Friday, February 13, 2015

Dear Friend Who's Not Married

To my dear friend who's not married yet:

I wish we could sit face to face, sipping coffee by a warm fire in some cute coffee shop, and share stories or even vent about the difficulties of single life. We'd likely talk about the common question our relatives ask us every holiday, the guy our Aunt Bertha tried to hook us up with, the date-that-wasn't-a-date, or our online dating successes (and failures). We'd laugh a little, groan a little, but be able to relate to each other because we know it well, the difficulties of singleness. And as Valentine's Day approaches, we know well the mixed emotions that come with yet another day without a significant other.

As we sat face to face, I wish I could give you some assurance that everything would okay; we'd both get married soon. But I have nothing to base that optimistic comment on, other than a hope and a prayer. Because no lists or formulas will bring a spouse. No action, no change in wardrobe, no lifestyle change, no prayer will 100% guarantee a spouse.

But there is one thing I can say, an action we can take to be happier.

I'd imagine you might lean in across the table, eager to hear this simple secret.

"It's easy," I say. "Don't be Single."

You roll your eyes at me, and you might even chuckle a little.
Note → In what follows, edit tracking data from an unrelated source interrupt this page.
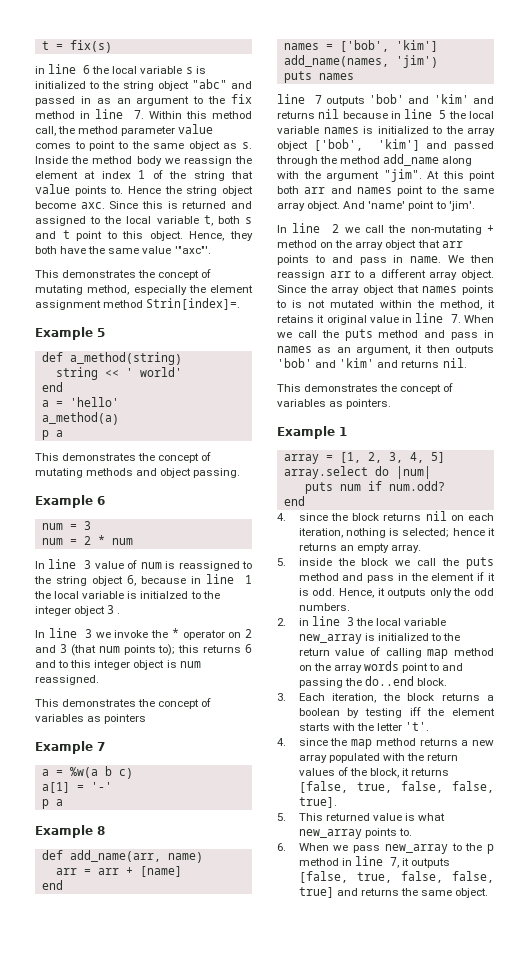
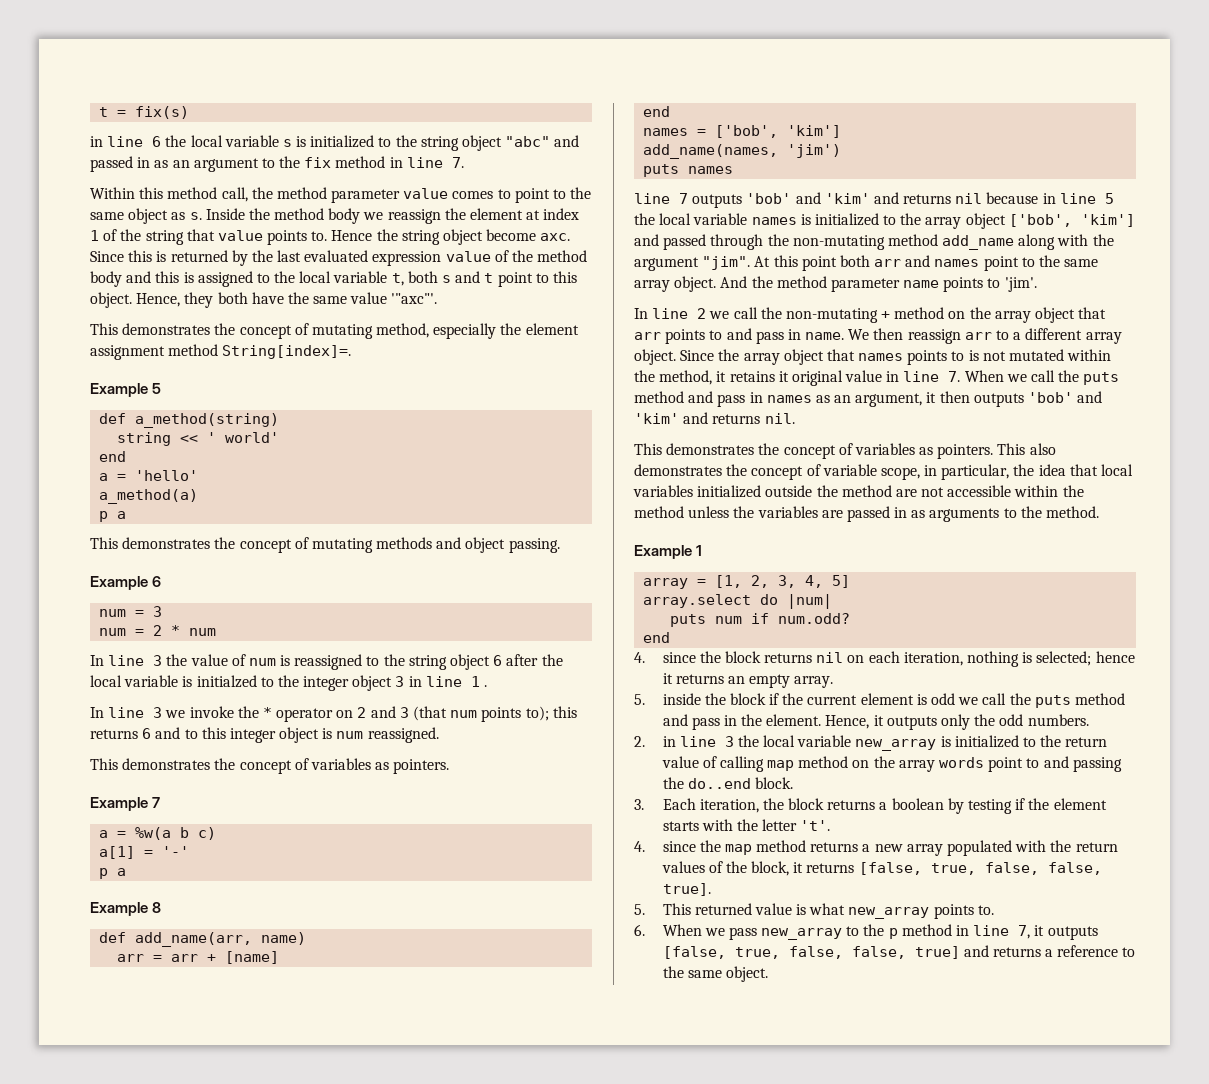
(145, 114) none -> (464, 162) //
[230,201,252,209] and -> [231,250,588,266] [90,271,194,287] by the last evaluated expression value of the method body and this is
[146,298,241,310] Strin[index]=. -> [222,345,352,359] String[index]=.
(92, 564) none -> [166,654,188,666] the
[126,574,252,586] 6, because in line 1 -> [493,654,539,666] 6 after
(115, 609) none -> [408,676,480,687] in line 1
[104,714,147,724] pointers -> [393,759,450,774] pointers.
(338, 160) none -> [792,235,885,250] non-mutating
[368,201,435,211] 'name' point -> [751,276,984,292] the method parameter name points
(392, 404) none -> [997,443,1056,455] [634,464,1134,480] [633,485,1084,498] [634,506,1100,522] This also demonstrates the concept of variable scope, in particular, the idea that local variables initialized outside the method are not accessible within the method unless the variables are passed in as arguments to the method.
(389, 562) none -> [769,693,956,705] if the current element is odd
[431,572,495,581] [298,588,336,596] element if it is odd. -> [766,714,822,726] element.
[409,707,421,716] iff -> [1015,798,1026,810] if
(399, 892) none -> [1045,945,1136,957] a reference to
You think it's a joke. But I'm serious.

"Don't be Single--with a capital "S."

Actually, it's not that simple. It's possible that ever since our childhood, we watched the fairytales and believed that there were two kinds of people in the world: the happily-ever-after people who get to marry their prince/princess, and the flawed-Gaston-like-characters who end up lonely and miserable (or dead). And as we grew older, we might have even thought that we must have some flaw like Gaston that kept people from wanting to marry us. As most of our friends get married and have kids, we begin to realize that the dichotomy still exists in adulthood: there are Single people and there are Married people.

And so, we wander through our twenties or beyond with a huge red "S" written all over us. Or maybe it's a "U" (unwanted) or a "P" (pathetic). We can wander around life, constantly still hoping or maybe  feeling we're beyond hope, rarely ever losing sight of that huge label we call "Single."

But we don't have to live as a Single. Friend, there are so many other ways we should view ourselves. We are Loved, Bought with a price, Children of G0d, Chosen by G0d, Knit by the King of Kings, and Adopted by the Father. When we let the letter S take center stage, we forget who we truly are--and prevent others from seeing how valuable we (and they) truly are; all that matters in life is our marital status.

So, dear friend, let's not live life under society's "S" label, but let's live out our true identities. No more pity parties, or wearing black on Valentine's Day, or believing the lie that we're not as blessed as our married friends. For this season of our lives, we're single, but that's not what defines us. Our identity is in Chr!st, our solid Rock and Fortress, who does not change as man does. Feelings might come and go, and marriages, unfortunately, may fail, but how the Father views us, and our worth in Him will never, ever change.

As we continue sipping our coffee, we might change our conversation to more practical topics. What will we do on Valentine's Day so we're not at home moping? How do we deal with the sexualized culture and how sex is a "right," regardless of if you're married or just having fun for a night? How can we encourage each other to be a witness to those around us in the midst of unanswered pra.yers?

We might not come to any resolutions, but at least we'd get these struggles about singlness off of our chest. And, hopefully, we'd get that large "S" off of our chest and leave our time together feeling encouraged. We're not Single; we're Loved.